Okay no one really cares. This girl was just absolutely nuts.

She kept following us until finally Matthew put an arm around my shoulders and told the crazy lady that we had to be on our way, then we ran across several lanes of traffic to escape from her, politely holding in our hysterical laughter until after we had disappeared into the crowd. We then found joy in taking the prostitution pamphlets from the scores of men forcing them on innocent passersby (yeah I had to look up the plural form for that one and it still looks stupid but whatever), and loudly assessing each offer. One girl was only $45 an hour, so we determined that she must give excruciatingly painful oral sex, etc. We passed a homeless man who had a sign that read "All I want for Christmas is a hooker," which has to be given points for honestly. At another point, a man came up to us to ask us what our plans were for the night because he was lonely and wanted to hang out. The strange thing about this encounter (other than the fact that it happened in general) was that he didn't seem to be hitting on any of us and he didn't seem to be on crystal meth. He legitimately seemed like a big loser who had no one to hang out with, so he thought the proper protocol was to approach random people and solicit their company. We ran away from him as politely as we could.

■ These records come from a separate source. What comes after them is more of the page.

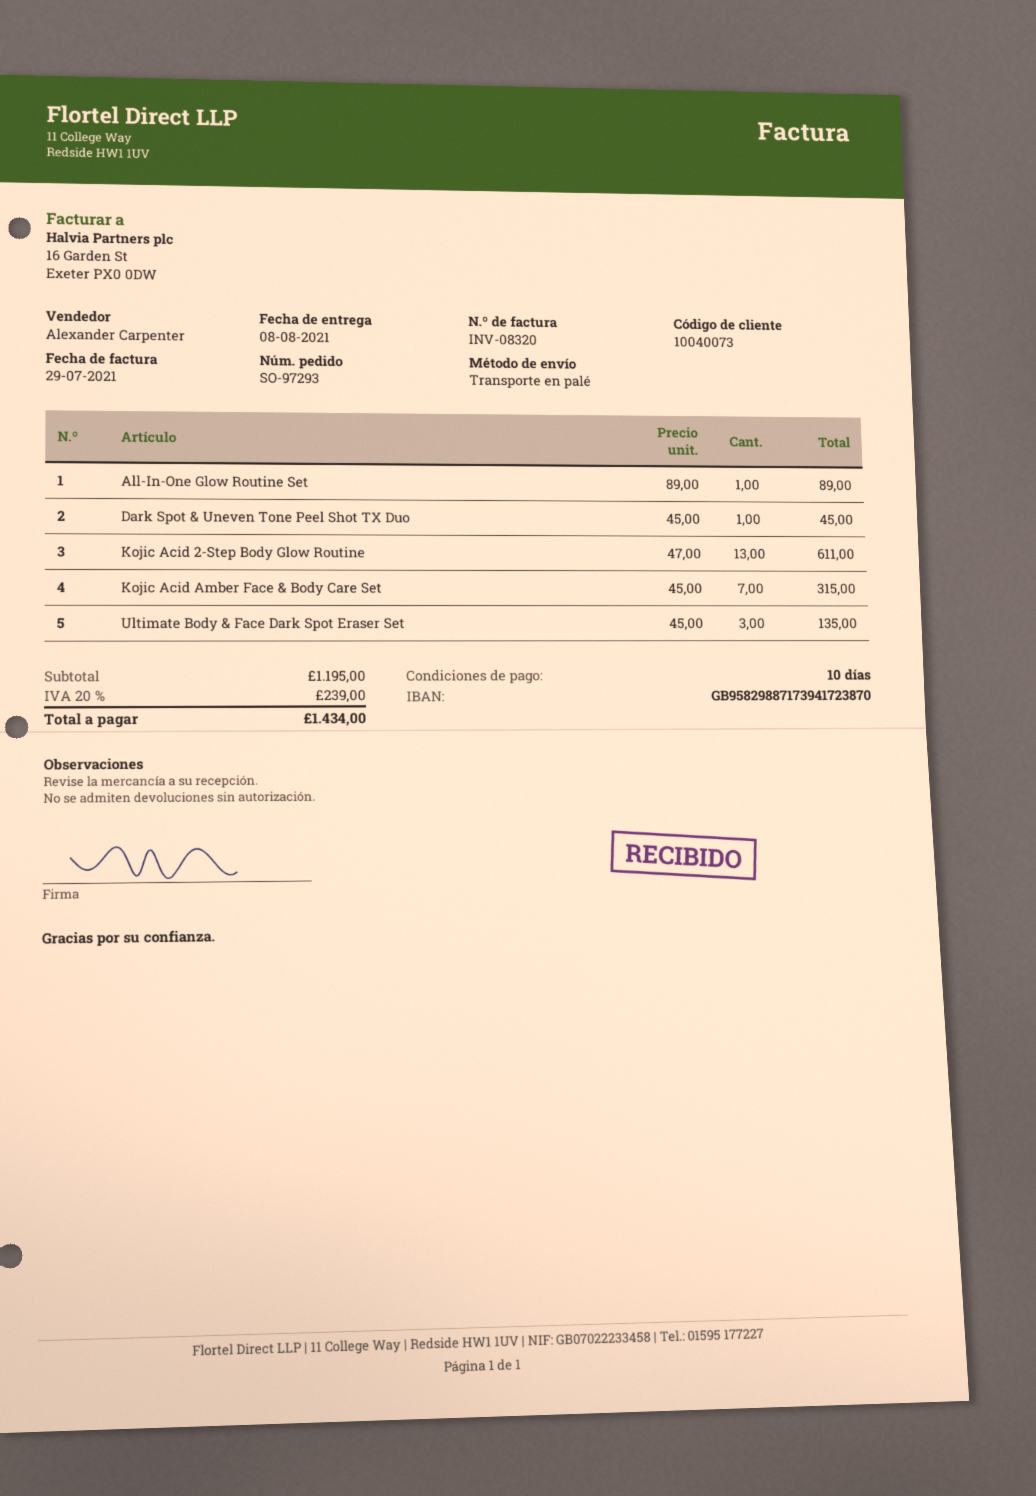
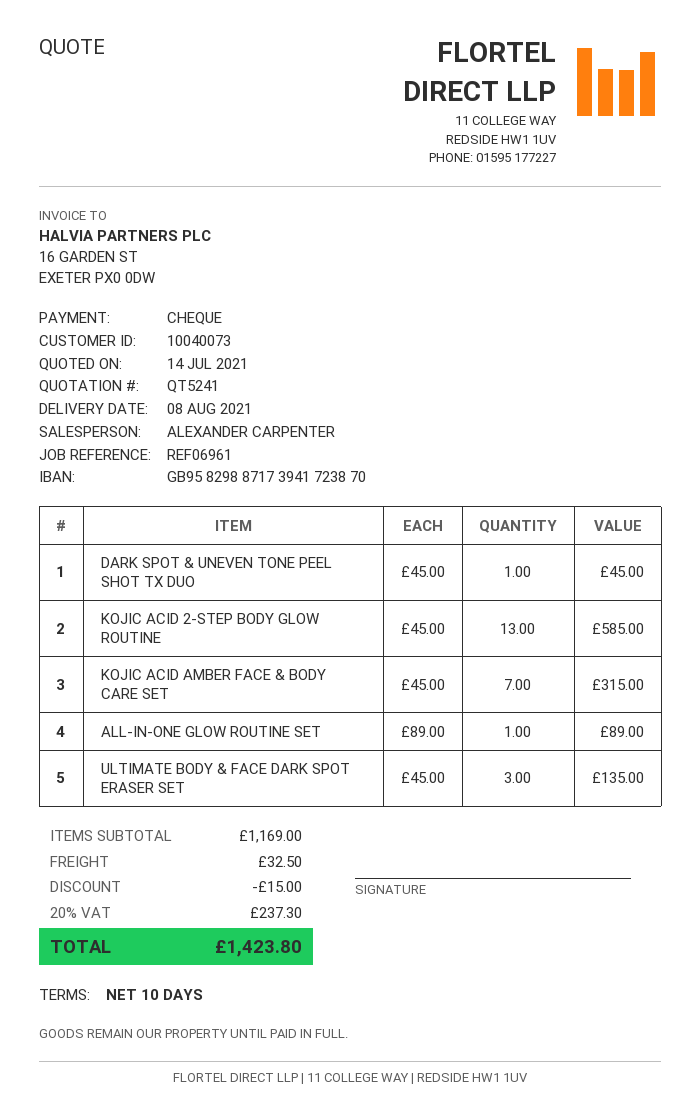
Kojic Acid 2-Step Body Glow Routine: 13 x 47.00 = 611.00 -> 13 x 45.00 = 585.00
subtotal: 1195.00 -> 1169.00
discount: none -> 15.00
shipping: none -> 32.50
tax: 20% = 239.00 -> 20% = 237.30
total: 1434.00 -> 1423.80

As the night wound down and we waited on a street corner to get picked up (like prostitutes, but Matthew's mother and grandmother were the Johns), a creepy voice from behind me said, "You look like you could use a hat." I whirled around to find a horrifying sight: a CLOWN in a wheelchair handing out balloon hats. I'm not afraid of too many things. I am, however, absolutely terrified of clowns. They're NEVER FUNNY and they're the only children's character to be repeatedly used as the stuff of horror movies. I understand that this particular evil being was in a wheelchair and therefore supposedly less intimidating, but honestly that's exactly the sort of trickery employed by these dastardly creatures to keep you unaware. I refrained from openly weeping and waited for Matthew to assure me that the doer of evil had vacated my vicinity, shocked that we had escaped unscathed. Merry Christmas, the clowns won't get you THIS time.